Leave out every picture, and output exactly the lines from the line containing "text-decoration: none ->" through the last line of the data.
BEGIN Exercise material
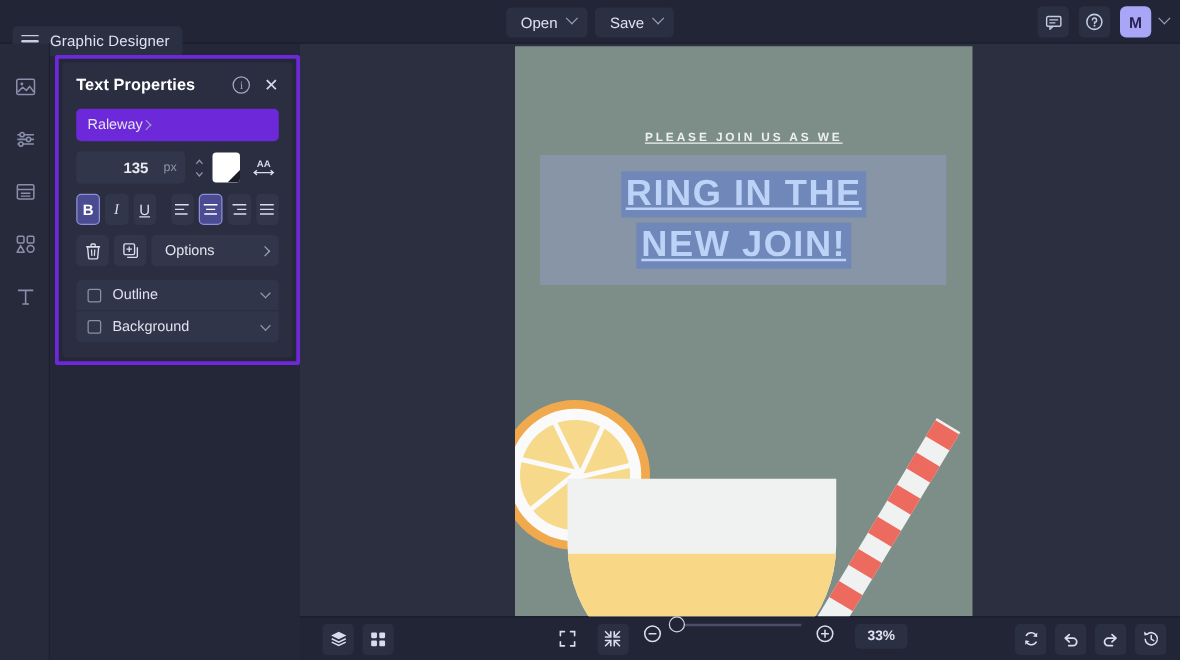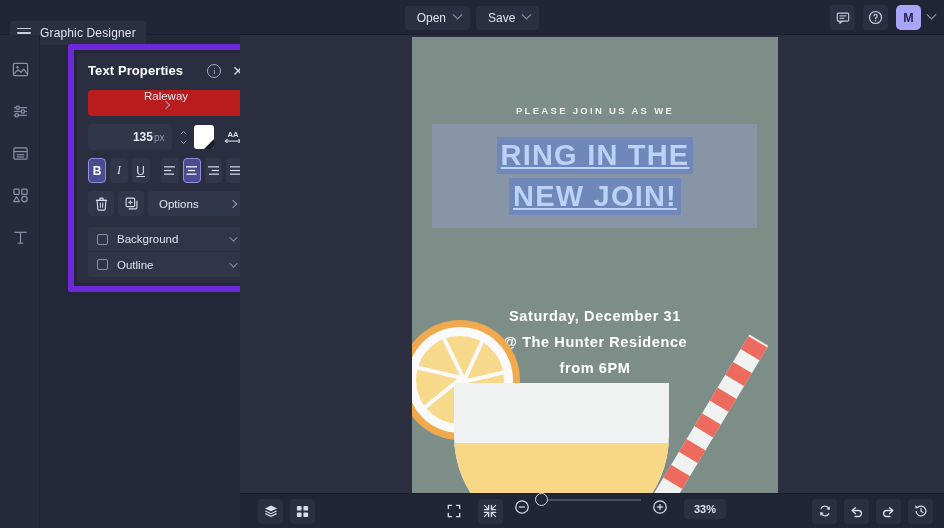"Text Properties" .panel-wrap { border: 6px solid #6d28d9 -> 3px solid #6d28d9; margin-left: 24px -> none }
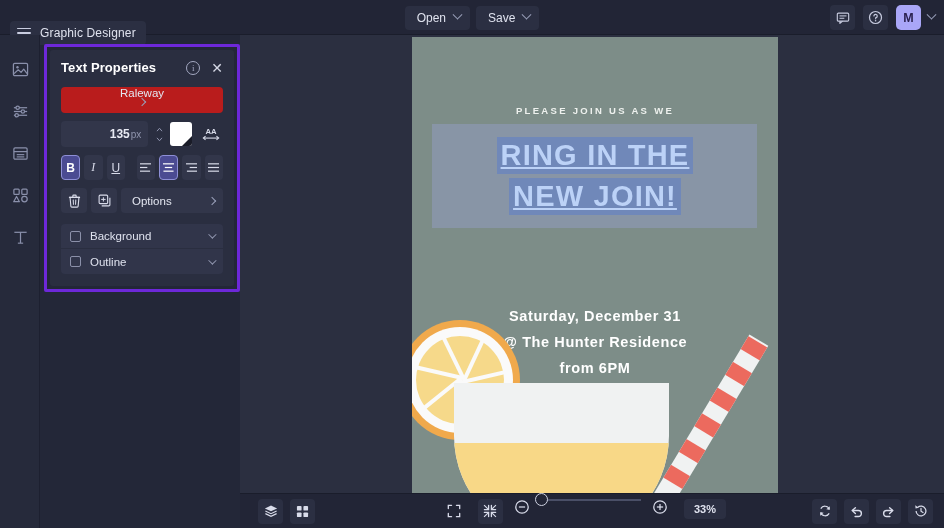"Raleway" .fontrow { background: #b91c1c -> #6d28d9; flex-direction: column -> none }
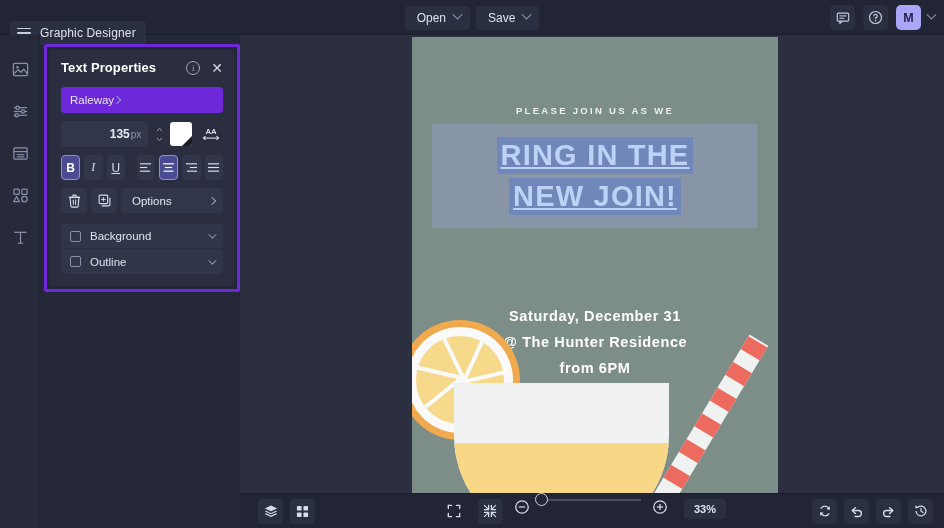"PLEASE JOIN US AS WE" .kicker { text-decoration: none -> underline }
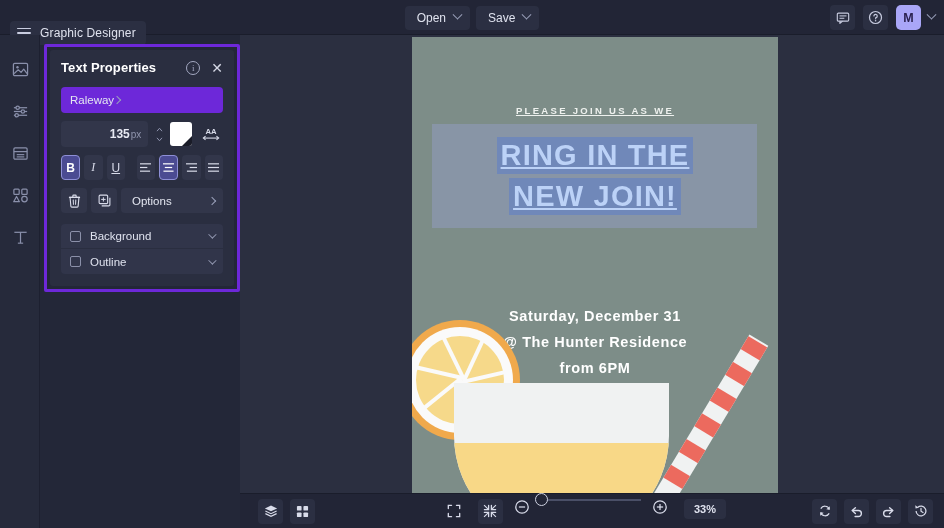"135" .sizebox { gap: 1px -> 12px }
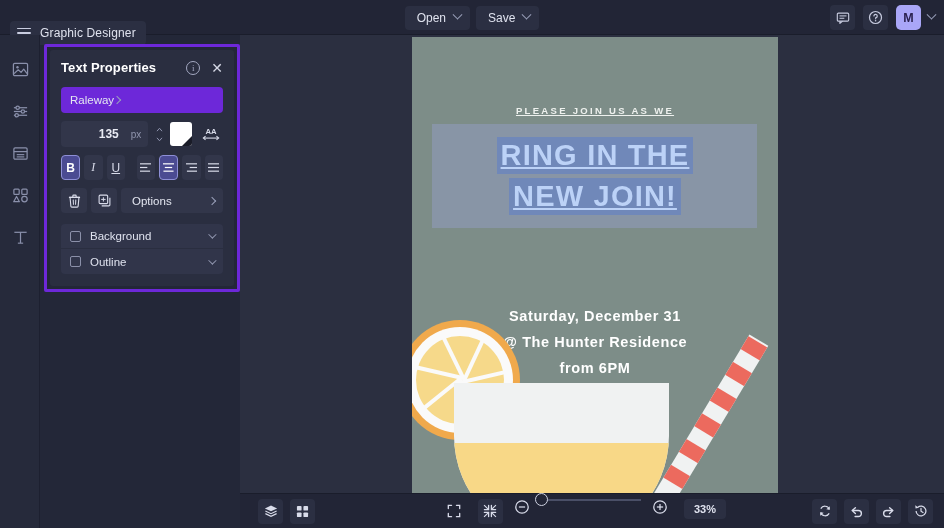"Background" div.togglerow { order: before "Outline" -> after "Outline" }
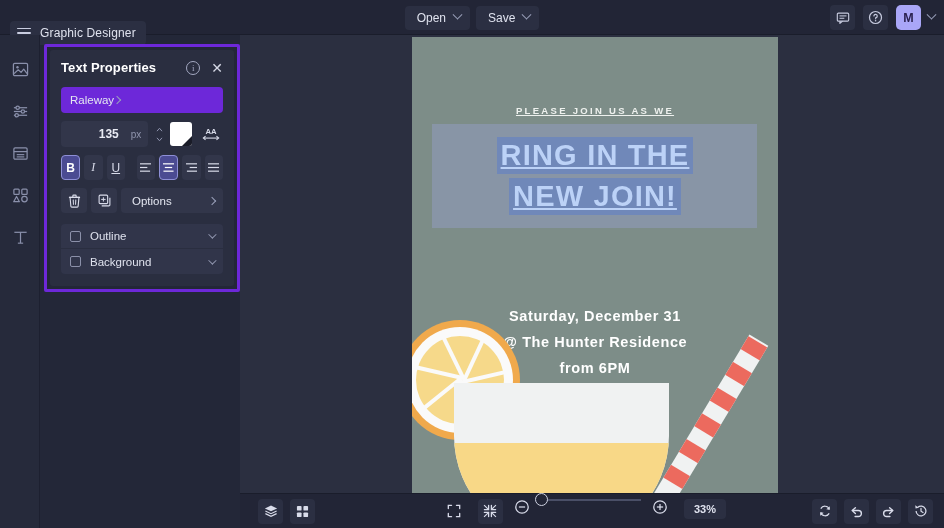"Saturday, December 31" div.details { html: <div> <div>Saturday, December 31</div> <div>@ The Hunter Residence</div> <div>from 6PM</div> <div>RSVP to</div> </div> -> none }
END Exercise material
* Written response
"PLEASE JOIN US AS WE" .kicker { text-decoration: none -> underline }
"135" .sizebox { gap: 1px -> 12px }
"Background" div.togglerow { order: before "Outline" -> after "Outline" }
"Saturday, December 31" div.details { html: <div> <div>Saturday, December 31</div> <div>@ The Hunter Residence</div> <div>from 6PM</div> <div>RSVP to</div> </div> -> none }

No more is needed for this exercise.